This is the third installment of my review of the book Language in America published in 1969.

As I said in my first set of comments on this book:
I’d like to encourage you as my reader in the ways that I was challenged through reading the book. That challenge is, to pay attention to the words you use. Take care to mean the words that you say in the way that you say them. Be aware of the implications of the slang you use and what it might indicate. 
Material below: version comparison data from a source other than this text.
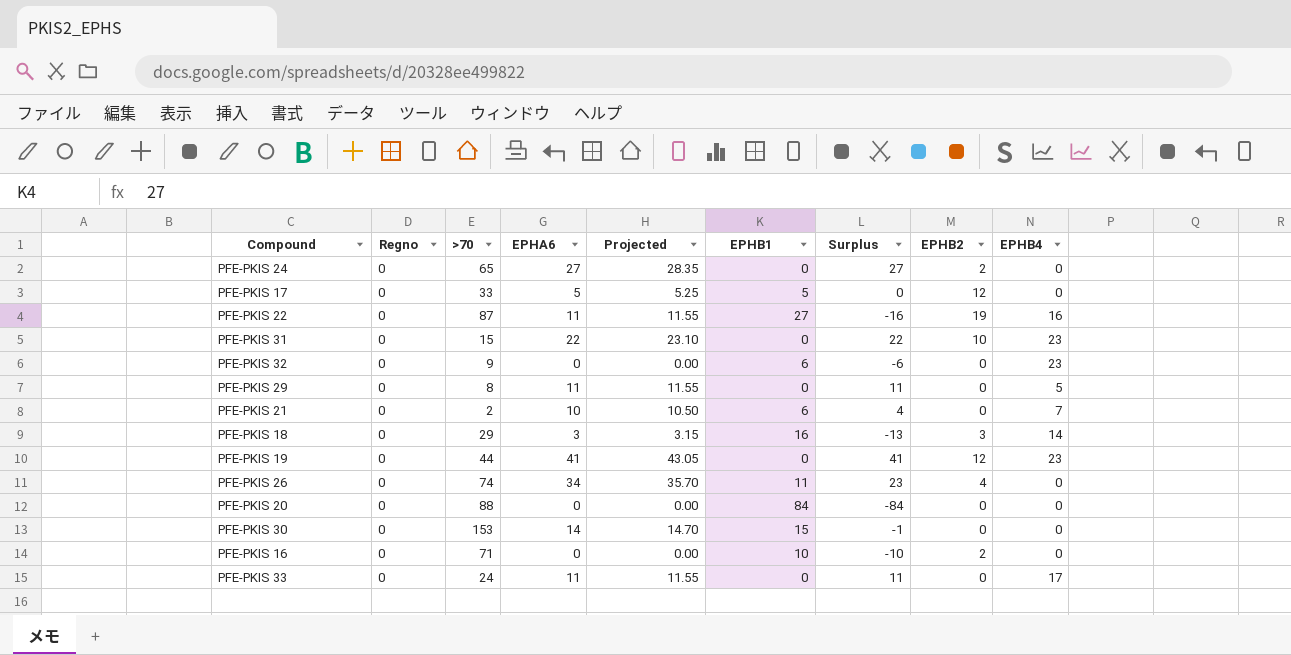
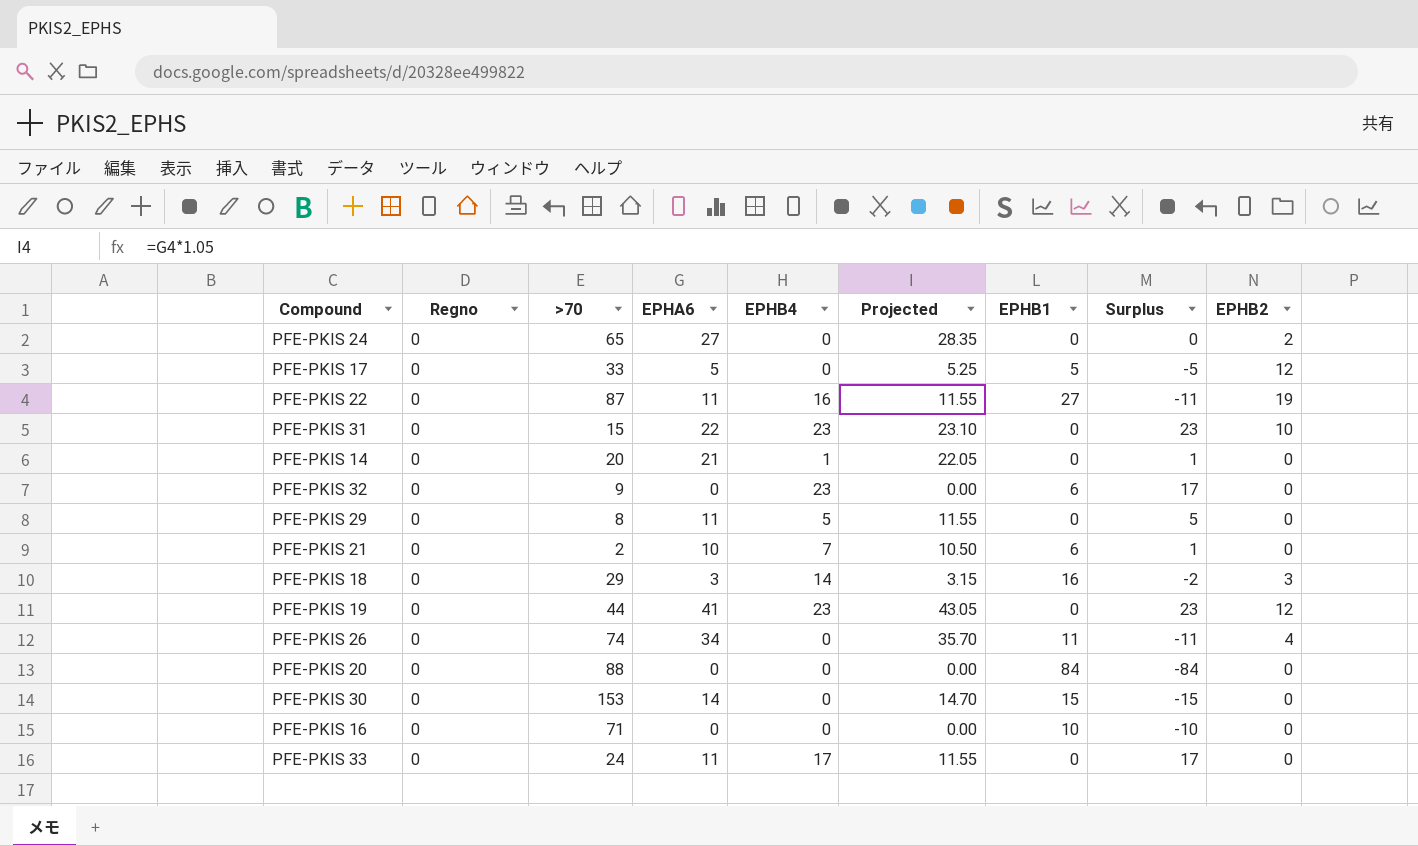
column EPHB4 | position: 9 -> 5
column Surplus | formula: [EPHA6] - [EPHB1] -> [EPHB4] - [EPHB1]
row PFE-PKIS 14: none -> 0 | 20 | 21 | 1 | 22.05 | 0 | 1 | 0
PFE-PKIS 16 | EPHB2: 2 -> 0

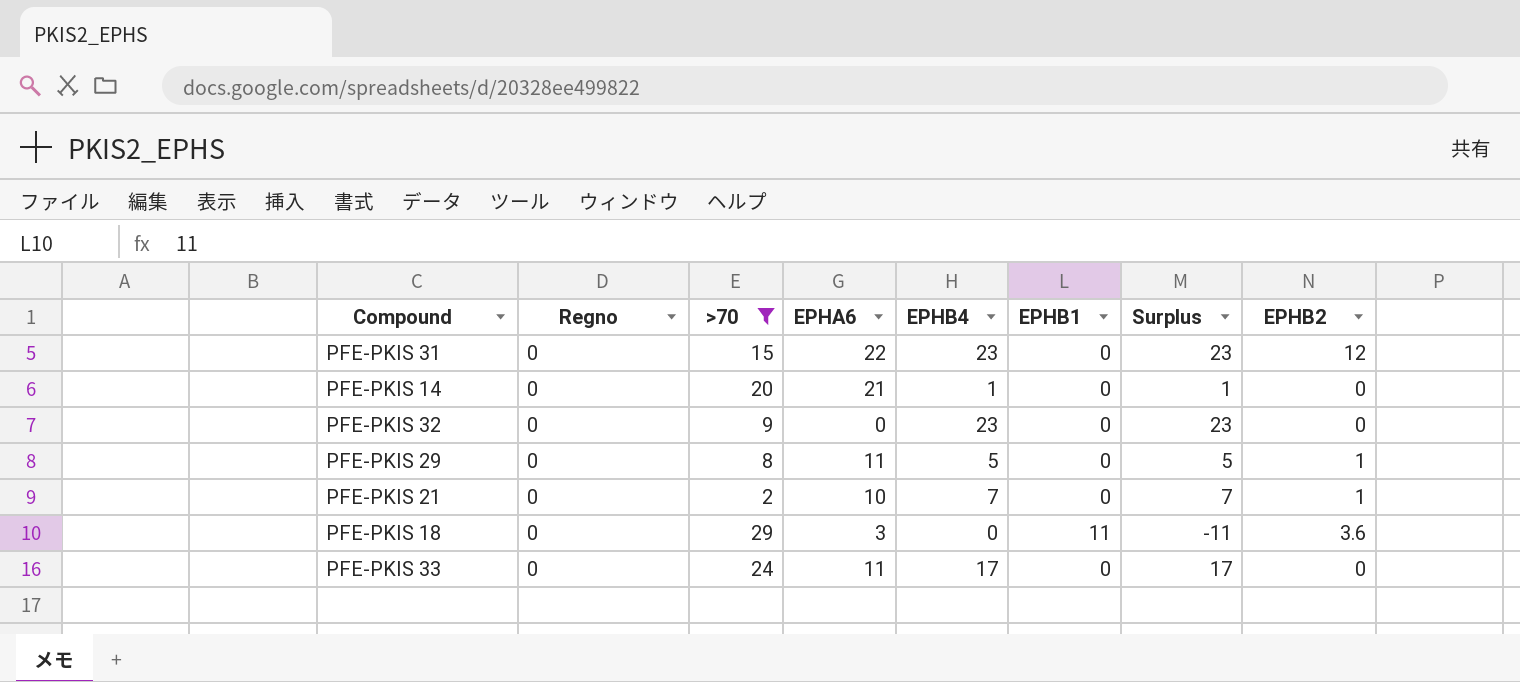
filter: none -> >70 <= 29
column Projected | formula: [EPHA6] * 1.05 -> none
PFE-PKIS 31 | EPHB2: 10 -> 12
PFE-PKIS 32 | EPHB1: 6 -> 0
PFE-PKIS 32 | Surplus: 17 -> 23
PFE-PKIS 29 | EPHB2: 0 -> 1
PFE-PKIS 21 | EPHB1: 6 -> 0
PFE-PKIS 21 | Surplus: 1 -> 7
PFE-PKIS 21 | EPHB2: 0 -> 1
PFE-PKIS 18 | EPHB4: 14 -> 0
PFE-PKIS 18 | EPHB1: 16 -> 11
PFE-PKIS 18 | Surplus: -2 -> -11
PFE-PKIS 18 | EPHB2: 3 -> 3.6

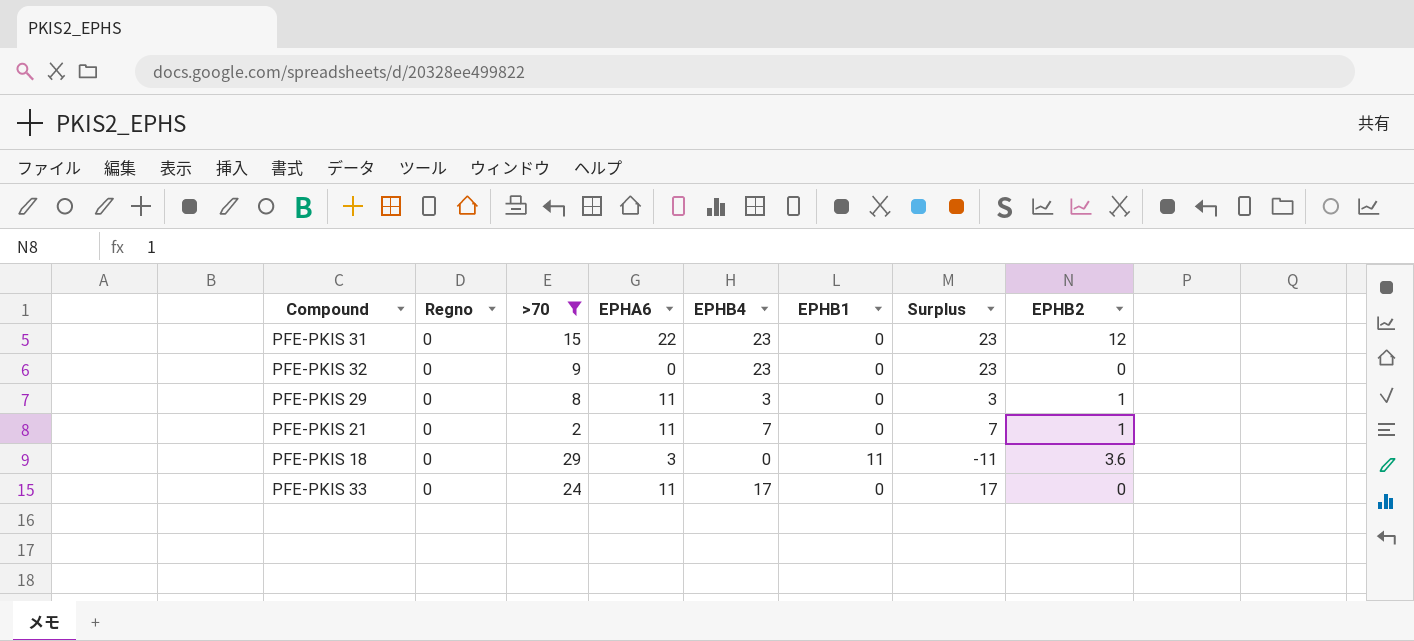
row PFE-PKIS 14: 0 | 20 | 21 | 1 | 0 | 1 | 0 -> none
PFE-PKIS 29 | EPHB4: 5 -> 3
PFE-PKIS 29 | Surplus: 5 -> 3
PFE-PKIS 21 | EPHA6: 10 -> 11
Another chapter that leads me to consider this writing as somewhat prophetic is the chapter entitled The Language of Computers. The author, Edward Lias, states that his goal is to help the reader consider the bias of the computer as a medium. Here are some of his concerns, REMEMBER this was written in 1969!!! (Did they even have computers then?):
1.      Computer use might change the metaphors we use in our language. How often do we use metaphors that compare us to computers when we talk about ourselves?  He states that this will lead to changes in global culture. I’m not sure if it has led to changes, but I know it has happened.
2.      He writes that, because the computer responds so quickly, people will “probably begin to desire simultaneity in other areas of life and culture.” Yup. That’s happened. It seems to me that there is a general expectation in modern American culture that one’s desires will be delivered instantly. 
3.      Again, he states that computer use will affect the English language itself.
He has a lot more to say in the essay, but what stuck with me the most was the idea that use of computers will change our expectations throughout life and culture. I think this is worth examining, at least personally, and maybe for you as well.
The last essay is simply titled Polluted Language. The authors consider the idea of pollution as it relates to language and draw conclusions regarding its effects by comparing a society to a natural system affected by natural pollution. Here are some of their points. 
1.      Natural pollution hinders unity so language pollution will hinder societal unity.
2.      Natural pollution hinders reproduction so language pollution in society will hinder production of new knowledge which would otherwise be built upon old knowledge.
3.      Natural pollution hinders the quality of natural life so language pollution will hinder the quality of societal life. 
As is probably obvious by now, I agree with many of the conclusions of this book (and most Neil Postman writings). I think we have Amused Ourselves to Death. I think our language is polluted. 
I guess some questions for you (and for my own ponderings) are:
Do you say what you mean?
Are the words you say influenced by your circumstances?
Do you find it difficult to communicate complex ideas?
Do you find it difficult to understand complex ideas?
Do you find the path of wisdom elusive?
Do you find disagreement more natural (or more frequent) than agreement?
Clear understanding and communication is a passion of mine; this is not to say that I always do it well. I think all these questions are important to consider. 
That’s all for now, looks like I can return this book to the Indiana Wesleyan University library!